Yeah, I follow but understand that "_PowerDAC" _is marketing term.  I don't care that they call it that cause it helps differentiate how its different but its an analog amplifier circuit somewhere doing the work to move the transducers.  Thats the physics of it how this stuff works, whatever unique design elements the "_PowerDAC" _is employing its not changing anything in principle about how any of this works.

As to it doing a better job, it clearly didn't because thats not the avenue designers are perusing.


Ferather said:


> You should read more about the efficiency of Class D and PWM.


I'm familiar with class D. Class D but just to be clear the "D" does not stand for "digital" its just an amplifier topology designed around the principles of PWM and built with ICs instead of discrete components.  Class D also usually uses a digital switch mode powersupply because of the low current damands but not always.  The efficiencies attributed to class D amps is combination of those two design elements together but you can have a class D amp driven with linear power supply and and you and drive a class A or AB amp with a switching mode power supply.

Right now I'm working on building a class D amp based on ICEpower modules as well as class A amp, the ACA (amp camp amp) designed by Nelson Pass.  Both of these amps happen to use switch mode power supplies but the ICEpower will be 90%+ efficient but the ACA will be more like 10%.


Ferather said:


> Analogue is so 1940's,


The world is analog.  Digital is good for storing and preserving a binary representation of something analog because its now quantifiable, can be protected and reproduced forever without loss but its never going to be inherently better than whatever was analog to begin with.  The Nyquist theory says that CD quality audio needs to be sampled at over twice the maximum audible frequency to avoid aliasing artifacts, and some say thats not even enough, it also dosen't get into oversampling.

Think of it as the difference between looking the view finder in a DSLR that is looking directly through the lens vs the electronic view finder in mirrorless camera.  


Ferather said:


> also resistance effects the ability to pass power at a set rating, if you don't believe me make 100 Ohm speakers or coil up some cable.
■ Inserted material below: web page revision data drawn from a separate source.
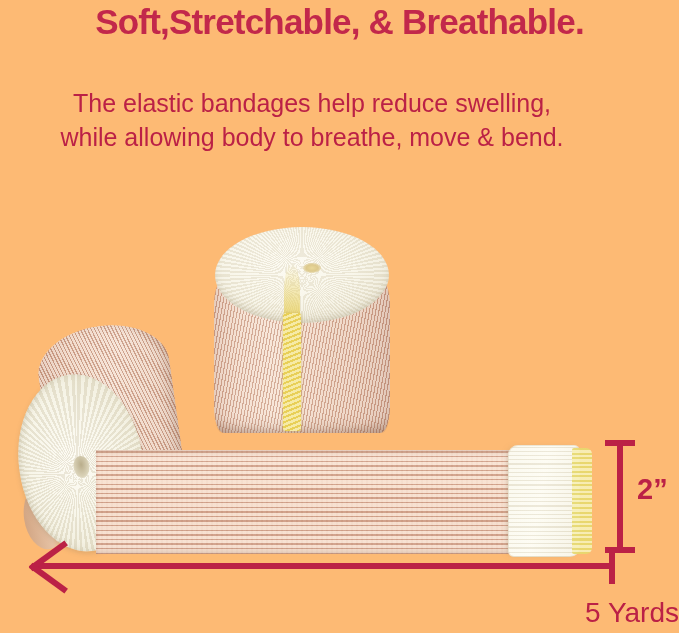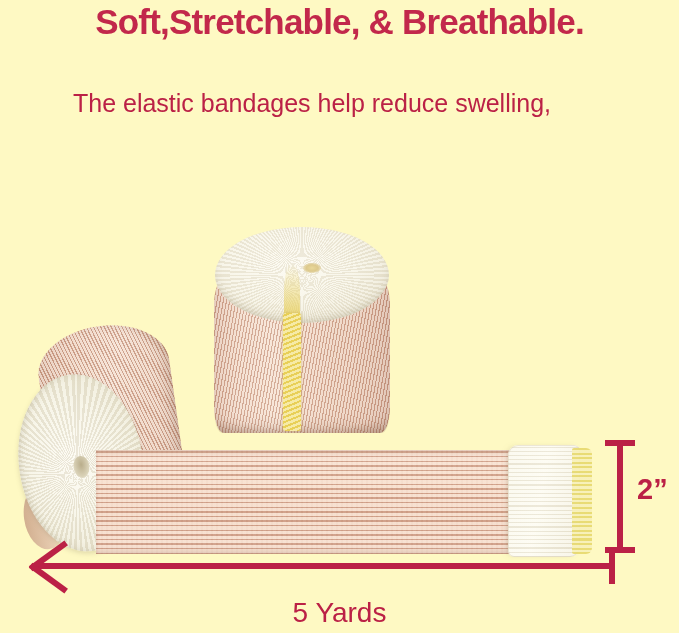"Soft,Stretchable, & Breathable." #page { background: #fef9c3 -> #fdba74 }
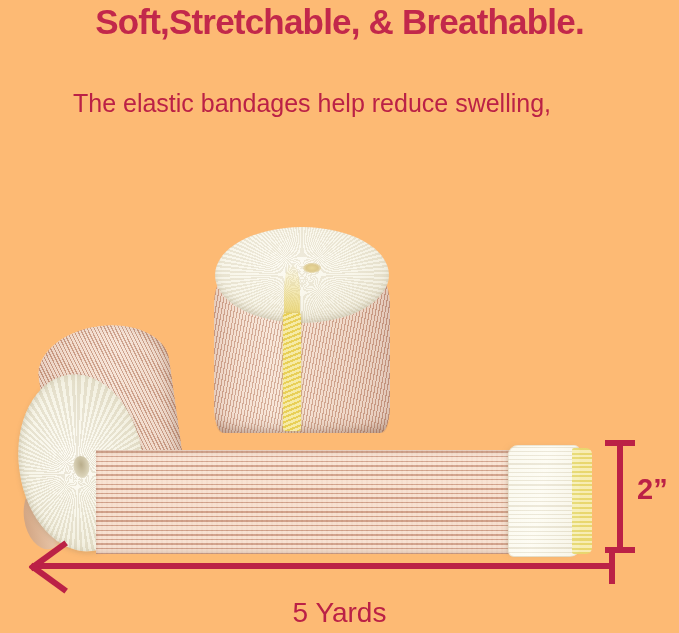"while allowing body to breathe," div { html: none -> <div>while allowing body to breathe, move &amp; bend.</div> }
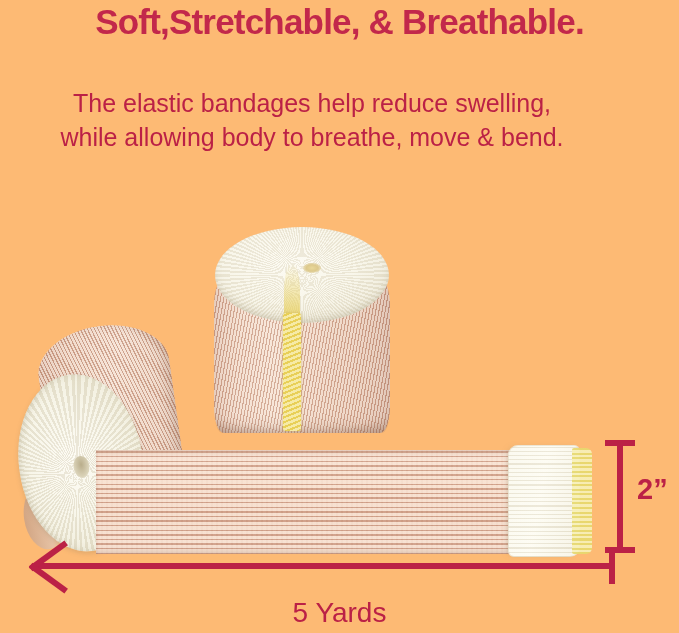"5 Yards" .dim-label-h { text-align: center -> right }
Its all volts, amps, and watts; the ohm rating is just the numerical representation of the load of the voice coil to amplifier.  While lower impedance drivers tend to be more efficient its not really a useful measurement of more resistance to work being done in the sense that one is wasting more energy its just a different kind of work load.


Ferather said:


> If I remember correctly car stereo setups have low resistance, due to the fact they run from a battery with limited charge, power loss is bad.


Car audio tends to use drivers that are all 4 ohm or lower because they are working with a system that has a relatively low input voltage of 12 volts.  Its easier to get a amplifier to produce decent power with a lower ohm load on the output when are starting with a low input voltage.


Ferather said:


> You also can't measure optical in ohms, not conductive.


What does this have to do anything?  You also can't hear optical.


Ferather said:


> Imagine a digital PCM amp increasing a signal to say 100 db as an example, and it costs £10, and uses 5v (1-2w for the amp), without loss.
> Now the same but an A/B amp increasing a signal to say 100 db, but costs £500, and uses 150w, lossy.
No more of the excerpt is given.